De angustiante, a sensação de insegurança, a mesma de sempre – todas as casas da vizinhança já foram assaltadas; aqui vidros quebrados, ali buracos no telhado, acolá portas arrombadas, numa guerrilha delinquente que se espraia. Do nada, surge alguém batendo palmas e tentando o velho golpe de "enteirar" a passagem para algum lugar, e a paranoia já não sabe se é só um rapaz perdido ou alguém fazendo varredura da casa aberta para voltar depois. O mais próspero empreendimento do país é o da segurança privada, à qual se chega por etapas, trocando a fechadura, erguendo o muro, botando grade, cerca elétrica e, finalmente, na desistência final, o alarme monitorado. A utopia de alguma vida em comum ficou para nunca mais.

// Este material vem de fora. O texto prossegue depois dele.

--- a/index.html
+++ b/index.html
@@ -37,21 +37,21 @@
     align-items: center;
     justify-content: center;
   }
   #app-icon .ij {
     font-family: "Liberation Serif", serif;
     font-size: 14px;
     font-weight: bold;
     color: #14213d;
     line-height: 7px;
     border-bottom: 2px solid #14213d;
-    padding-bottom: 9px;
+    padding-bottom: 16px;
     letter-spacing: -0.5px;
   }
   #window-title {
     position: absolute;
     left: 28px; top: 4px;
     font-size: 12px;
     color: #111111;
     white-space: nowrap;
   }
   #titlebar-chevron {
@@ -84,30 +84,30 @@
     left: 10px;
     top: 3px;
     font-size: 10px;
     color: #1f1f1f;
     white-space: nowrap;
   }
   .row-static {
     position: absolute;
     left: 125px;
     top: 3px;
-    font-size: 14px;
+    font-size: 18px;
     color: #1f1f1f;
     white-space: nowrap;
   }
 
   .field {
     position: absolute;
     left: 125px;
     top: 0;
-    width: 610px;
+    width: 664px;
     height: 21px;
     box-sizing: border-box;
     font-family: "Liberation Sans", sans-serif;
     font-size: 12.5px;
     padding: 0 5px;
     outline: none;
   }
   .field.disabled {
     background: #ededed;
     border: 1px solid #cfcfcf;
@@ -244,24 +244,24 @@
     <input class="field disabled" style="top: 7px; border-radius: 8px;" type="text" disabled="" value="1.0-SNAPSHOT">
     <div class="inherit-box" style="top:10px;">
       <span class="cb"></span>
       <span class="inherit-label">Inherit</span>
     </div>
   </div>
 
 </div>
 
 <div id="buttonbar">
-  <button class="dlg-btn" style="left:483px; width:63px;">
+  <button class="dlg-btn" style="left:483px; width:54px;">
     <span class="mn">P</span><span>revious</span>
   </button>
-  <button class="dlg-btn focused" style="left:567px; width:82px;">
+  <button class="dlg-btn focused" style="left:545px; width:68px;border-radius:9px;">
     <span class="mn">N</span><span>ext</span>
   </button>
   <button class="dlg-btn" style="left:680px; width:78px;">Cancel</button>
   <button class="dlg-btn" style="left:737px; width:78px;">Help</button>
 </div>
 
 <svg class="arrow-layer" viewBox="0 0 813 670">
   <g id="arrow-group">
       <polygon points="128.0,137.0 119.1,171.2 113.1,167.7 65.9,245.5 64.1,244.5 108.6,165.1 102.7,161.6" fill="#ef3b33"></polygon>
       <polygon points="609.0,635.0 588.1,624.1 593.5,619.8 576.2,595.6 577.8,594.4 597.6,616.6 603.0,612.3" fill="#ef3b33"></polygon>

Ao pensar sobre o que está acontecendo, o mais difícil é fugir da reação puramente emocional e do instinto assassino que repousa secreto em cada cabeça. Será que é um exagero nosso, impressionados pelo noticiário pontual de um e outro caso bárbaro? Antes fosse – mas as estatísticas não ajudam. O Brasil de fato está entre os piores índices do mundo na área da violência. Não é exclusivamente um fracasso da segurança pública, ainda que a corrupção da polícia seja um dos pontos centrais da insegurança brasileira. Mas nenhuma sociedade pode viver em paz somente à custa da polícia; é preciso mais alguma coisa. Também não é a miséria, o motor dos movimentos sociais que explodiram com a Revolução Industrial; nossos mendigos têm sido mais vítimas que outra coisa, queimados em bancos de praça. A droga, com certeza, é responsável por boa parte da violência urbana, mas ela existe no mundo inteiro com consequências não tão terríveis como as nossas.

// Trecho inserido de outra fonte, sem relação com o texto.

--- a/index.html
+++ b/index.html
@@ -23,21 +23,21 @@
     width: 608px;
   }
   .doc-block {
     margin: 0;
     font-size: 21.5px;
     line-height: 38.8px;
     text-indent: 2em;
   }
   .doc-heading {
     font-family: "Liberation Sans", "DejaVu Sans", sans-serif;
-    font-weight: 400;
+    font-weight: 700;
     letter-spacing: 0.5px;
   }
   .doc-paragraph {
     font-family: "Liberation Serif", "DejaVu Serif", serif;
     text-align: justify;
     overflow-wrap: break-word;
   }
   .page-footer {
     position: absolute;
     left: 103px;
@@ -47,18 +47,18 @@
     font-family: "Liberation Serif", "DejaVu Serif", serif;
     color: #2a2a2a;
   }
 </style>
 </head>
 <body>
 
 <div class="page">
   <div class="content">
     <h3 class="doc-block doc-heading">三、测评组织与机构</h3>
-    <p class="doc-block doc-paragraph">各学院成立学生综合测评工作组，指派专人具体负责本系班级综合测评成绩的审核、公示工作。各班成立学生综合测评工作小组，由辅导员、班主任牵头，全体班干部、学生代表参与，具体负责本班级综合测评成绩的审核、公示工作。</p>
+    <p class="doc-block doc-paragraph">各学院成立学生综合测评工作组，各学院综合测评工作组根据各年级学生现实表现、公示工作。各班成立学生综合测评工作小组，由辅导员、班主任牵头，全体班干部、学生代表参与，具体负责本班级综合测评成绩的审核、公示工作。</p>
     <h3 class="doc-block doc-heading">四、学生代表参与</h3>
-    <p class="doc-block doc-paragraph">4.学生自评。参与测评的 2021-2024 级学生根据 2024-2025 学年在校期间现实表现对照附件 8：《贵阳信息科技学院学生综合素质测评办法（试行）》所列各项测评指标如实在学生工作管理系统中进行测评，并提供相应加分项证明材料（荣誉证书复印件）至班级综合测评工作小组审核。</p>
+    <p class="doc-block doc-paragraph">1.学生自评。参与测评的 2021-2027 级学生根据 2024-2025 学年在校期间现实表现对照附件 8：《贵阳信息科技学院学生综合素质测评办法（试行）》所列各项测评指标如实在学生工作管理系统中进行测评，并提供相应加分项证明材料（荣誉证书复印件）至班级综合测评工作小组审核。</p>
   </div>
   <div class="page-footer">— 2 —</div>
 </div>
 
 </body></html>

O fracasso é entranhadamente cultural. Nos últimos 50 anos, ponha-se no liquidificador uma urbanização devastadora, uma ditadura militar estúpida, uma esquerda do século 19, um estamento político quase sempre corrupto e ignorante (com poucas ilhas de exceção), a destruição do ensino fundamental público e, para coroar o milagre brasileiro, o projeto universal de que todos tenham todos os direitos do mundo e nenhuma responsabilidade sobre nada, que é o DNA do Brasil atual. Um projeto tão bem sucedido que hoje está arraigado na cabeça de cada criança e adulto do país, de qualquer classe social.

Acho que é a proximidade do inverno que está me deixando pessimista.